Overton went on to explain that like many other foundational elements of the tech landscape, 5G isn’t arriving in a “big bang” but as a series of waves.

"As with 3G and 4G before it, 5G is following a path to commercialisation that reflects what’s easiest to deploy. In 2021, we will begin to see the rise of Wave 4, which will encompass the use of 5G to extend existing Low Power Wide Area (LPWA) Internet of Things (IoT) applications.”

This fourth wave will, according to Overton, will primarily support Massive, Machine-Type Communication (mMTC) IoT use cases using LPWA technologies, which are designed for IoT applications that require low-cost devices, low-power usage, and a large number of connected edge devices in a given area.
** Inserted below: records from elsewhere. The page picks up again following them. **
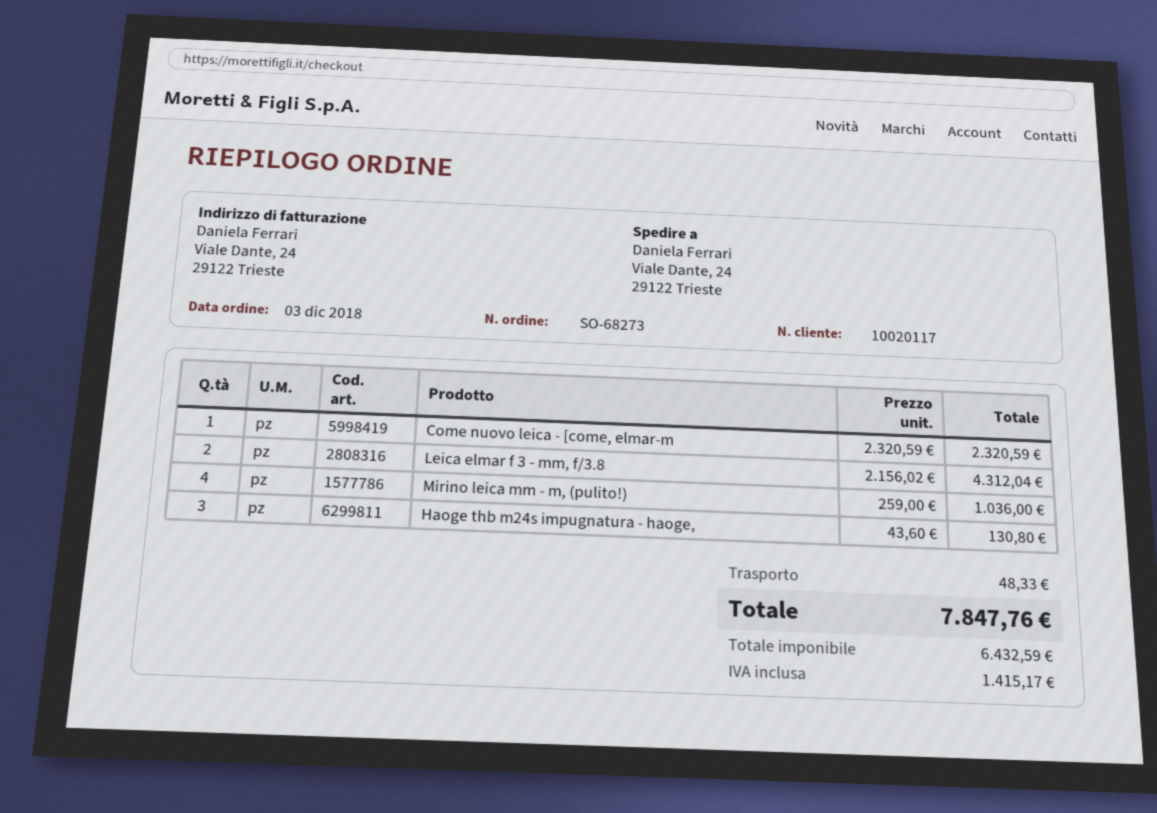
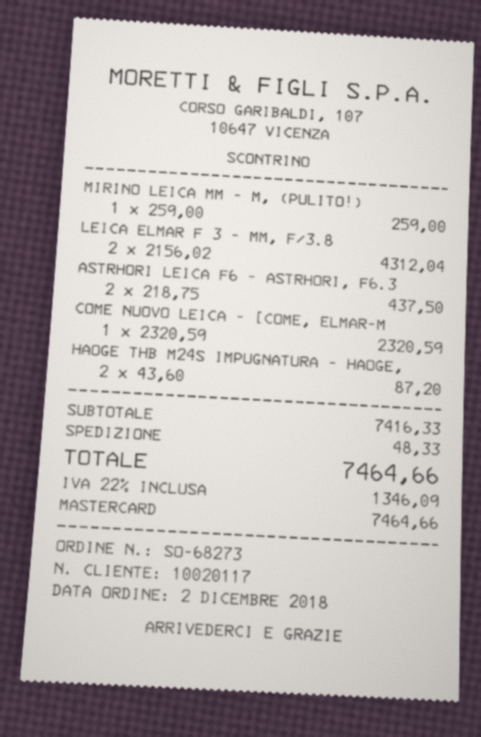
order date: 2018-12-03 -> 2018-12-02
Mirino leica mm - m, (pulito!): 4 x 259.00 = 1036.00 -> 1 x 259.00 = 259.00
Haoge thb m24s impugnatura - haoge,: 3 x 43.60 = 130.80 -> 2 x 43.60 = 87.20
ASTRHORI LEICA F6 - ASTRHORI, F6.3: none -> 2 x 218.75 = 437.50
tax: 1415.17 -> 1346.09
total: 7847.76 -> 7464.66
"Organisations that begin the rollout of 5G today will be able to facilitate a smooth transition from 4G for their applications and mMTC, while also taking advantage of any future enhancements in the technology via software updates. Given this, rather than wait, enterprises should move ahead with any mMTC-type IoT application initiatives they are currently pursuing or planning – knowing that when 5G’s enhancements to LPWA become available, they will be able to quickly update their application to benefit from these enhancements.”

“5G isn’t arriving in a ‘big bang’ but as a series of waves,” he warned. “There are a variety of ways for enterprises to ‘catch the 5G wave’ and companies should not hold off on their current IoT initiatives.”

Whatever the benefits, however, it does appear that plenty of businesses in Europe remain to be convinced.